Faces of Transylvania


Overall, Wendigo was underwhelmed by Vampire and the Voivode as a movie. It's informative enough, especially on Stoker, but given the film's own ballyhoo it has surprisingly little to say about the actual writing of Dracula. Hughes neglects to mention one of the by-now best known tidbits about Stoker, his modeling of the vampire on his employer, the Victorian master thespian Henry Irving, and ignores Stoker's own account of an erotic dream that inspired the episode of Dracula's brides. We both objected to the claim that no other work of Stoker's endures, when movies have been made of at least two other novels -- and more than one from The Jewel of Seven Stars. Visually, Hughes went easy on re-enactments. His attempts are so minimal as to be funny, consisting of a guy dressed up as Vlad striking poses and an elderly, confused-seeming man wandering around with a candelabra in a supposed recreation of a scene from the novel. The picture is heavy on talking heads, some adding to the amusement by dressing in costume like Harry Collett as a Whitby coachman, but few apart from Miller really added to its credibility.

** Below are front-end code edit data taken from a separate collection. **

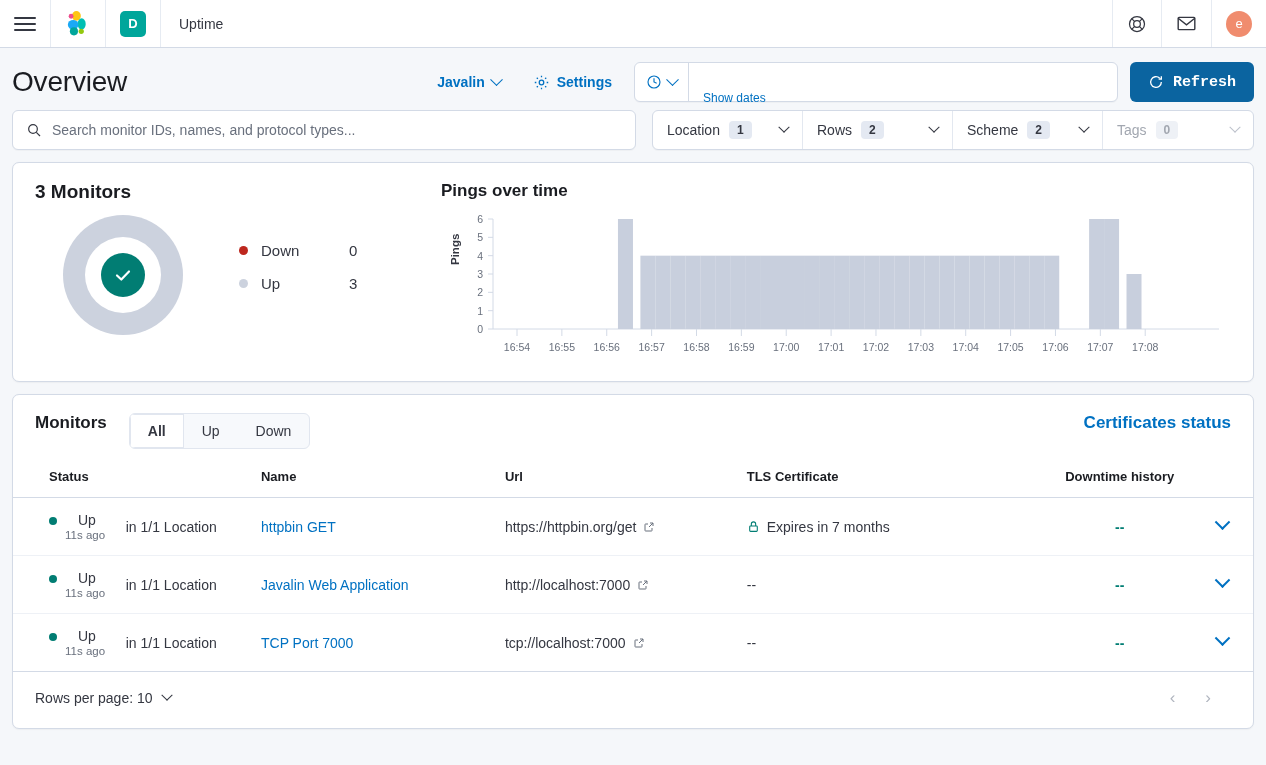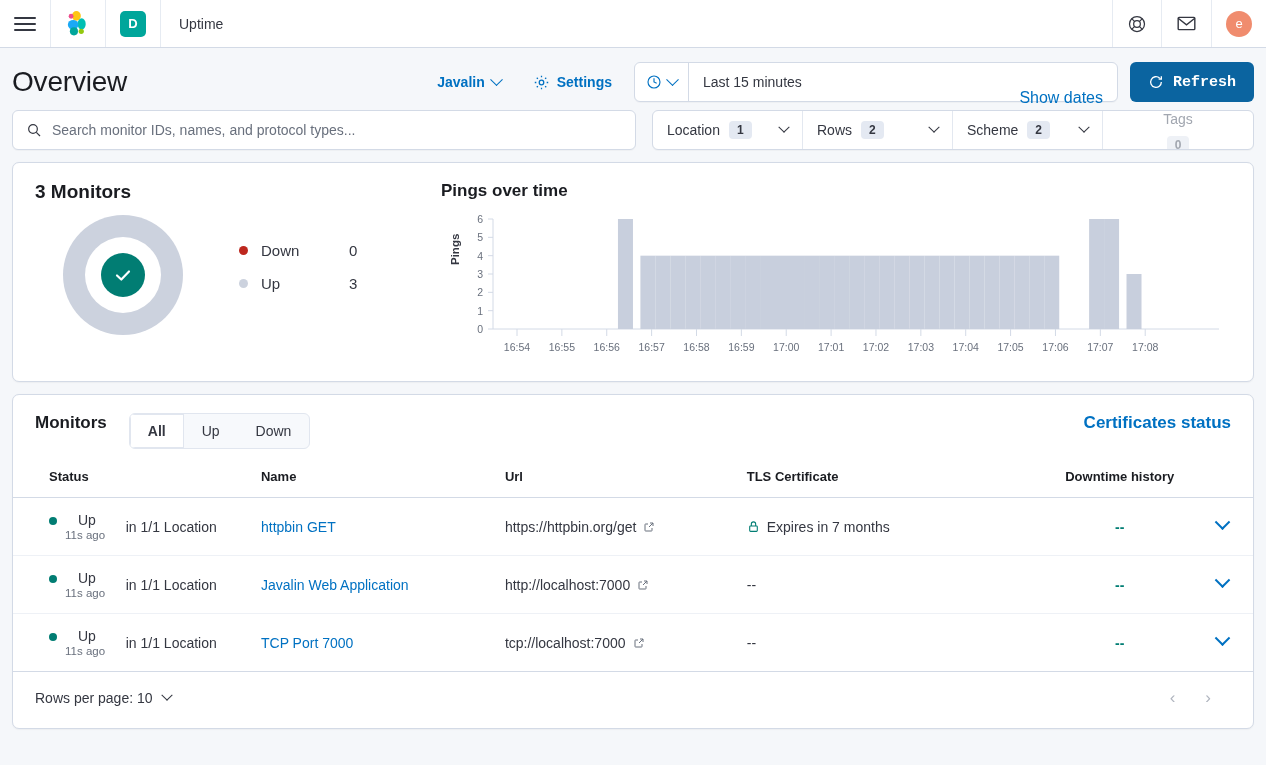"Last 15 minutes" div.dp-value { html: <div>Last 15 minutes</div> -> none }
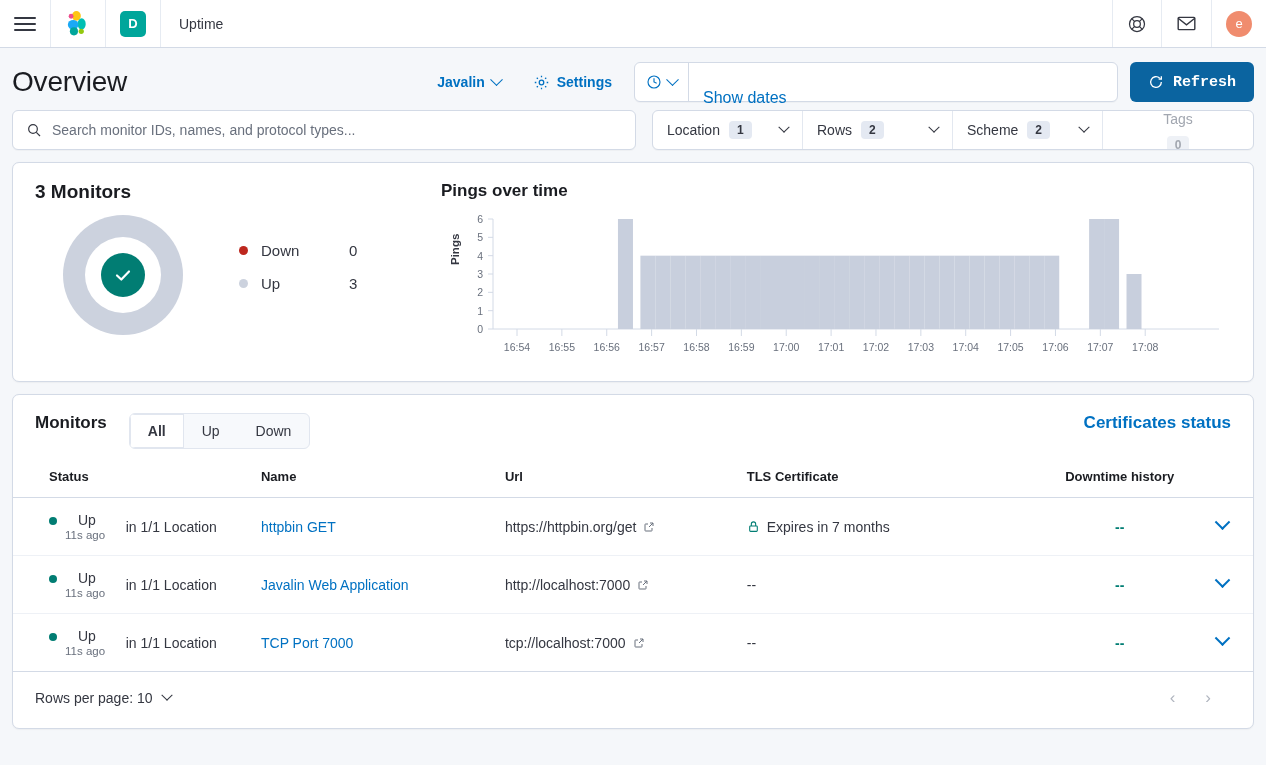"Show dates" .dp-show { font-size: 16px -> 12px }
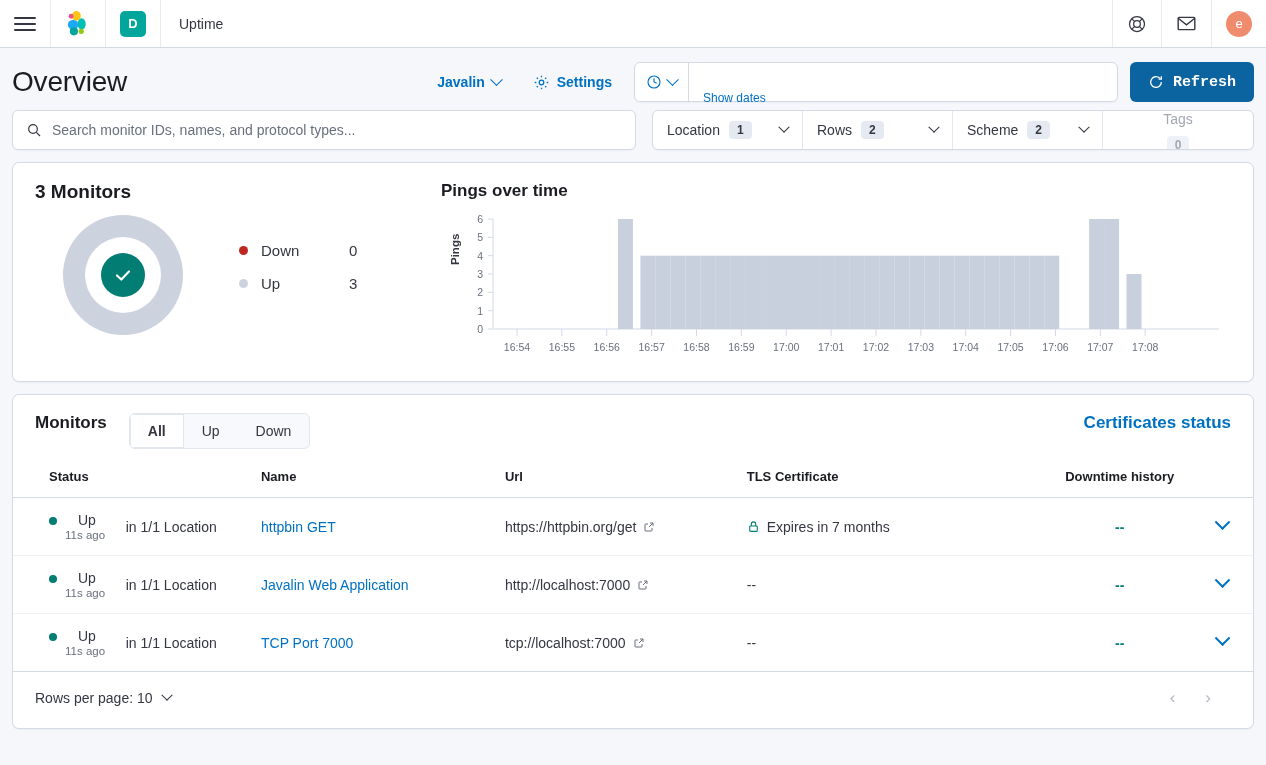"Tags" .filter-btn.disabled { flex-direction: column -> none }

Wendigo found V&V in many respects less scholarly than In Search of Dracula, if more respectable in its conclusions. He would have liked more readings from Dracula or from chronicles of Vlad, but for whatever reason V&V was surprisingly lacking in these. Intellectually, Wendigo's more in a agreement with this movie, but he still considers In Search Of the more entertaining film. Either way, the definitive documentary about Dracula as a historical and cultural phenomenon remains to be made.